By Sunday night, election officials had started counting the votes from DR Congo's landmark polls in the hot, sweaty, mosquito-infested schools of Yolo North, in western Kinshasa.

The lucky ones had lights in the classrooms - others have to make do with battery-powered lamps.

Some were counting on the floor, others on wooden tables.

Voters relax at outside bars
Some voters say they have little confidence in their politicians
They first scrupulously tallied up the total numbers of voters and made sure that this was the same as the number of ballot papers used.

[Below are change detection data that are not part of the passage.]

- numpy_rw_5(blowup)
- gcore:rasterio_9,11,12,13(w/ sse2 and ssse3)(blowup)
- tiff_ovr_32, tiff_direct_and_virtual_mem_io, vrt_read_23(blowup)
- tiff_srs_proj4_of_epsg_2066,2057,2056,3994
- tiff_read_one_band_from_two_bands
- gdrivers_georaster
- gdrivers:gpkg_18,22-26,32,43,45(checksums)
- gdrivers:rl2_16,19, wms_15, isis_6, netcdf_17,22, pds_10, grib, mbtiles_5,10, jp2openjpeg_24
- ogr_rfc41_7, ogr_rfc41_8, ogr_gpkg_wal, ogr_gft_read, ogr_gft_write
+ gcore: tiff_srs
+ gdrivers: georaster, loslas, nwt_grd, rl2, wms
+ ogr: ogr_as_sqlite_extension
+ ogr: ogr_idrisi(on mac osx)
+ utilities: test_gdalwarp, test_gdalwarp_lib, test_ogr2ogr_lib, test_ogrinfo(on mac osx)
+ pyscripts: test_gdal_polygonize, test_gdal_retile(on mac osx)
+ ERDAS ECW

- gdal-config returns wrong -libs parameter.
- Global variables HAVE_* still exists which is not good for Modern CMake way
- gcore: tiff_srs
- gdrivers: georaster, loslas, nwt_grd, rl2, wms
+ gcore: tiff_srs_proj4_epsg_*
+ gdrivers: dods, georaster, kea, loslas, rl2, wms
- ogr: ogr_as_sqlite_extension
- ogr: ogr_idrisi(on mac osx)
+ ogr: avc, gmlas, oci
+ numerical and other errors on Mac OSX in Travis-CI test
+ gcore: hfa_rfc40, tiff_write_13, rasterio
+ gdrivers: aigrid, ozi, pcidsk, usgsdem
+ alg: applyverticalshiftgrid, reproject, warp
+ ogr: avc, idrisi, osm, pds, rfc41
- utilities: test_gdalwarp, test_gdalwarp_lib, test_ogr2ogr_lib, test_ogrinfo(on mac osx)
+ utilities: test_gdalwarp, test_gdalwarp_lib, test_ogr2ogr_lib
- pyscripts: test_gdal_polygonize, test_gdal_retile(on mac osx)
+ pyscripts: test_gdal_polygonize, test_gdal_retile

In one polling station, there was a discrepancy of just one out of 255, leading to a long delay but no-one made a fuss - they just carried on counting and recounting until they got it right.

And these officials - mostly a mixture of teachers and students - had often had nothing to eat all day.

Earlier, as voting drew to a sleepy close after a brisk start in the morning, they were complaining bitterly but then the adrenalin of counting took over.

Some were also unhappy that they had not yet been paid.

But despite the tough conditions they have endured, I do not think they would be popular if they went on strike.

Despite appearing apathetic until late in the campaign, most "Kinois" - as Kinshasa residents are known - seem enthusiastic on election day.

Turn-out was about 70% in the polling stations I visited.

From the afternoon and then into the night, many Kinois were relaxing in the "terraces" - open-air bars, where beer and grilled meet are served against a background of Congo's famous Ndombolo dance music.

"I don't have much confidence in any of the candidates but I voted for the least bad," one man told me over his bottle of Congo's famous Primus beer.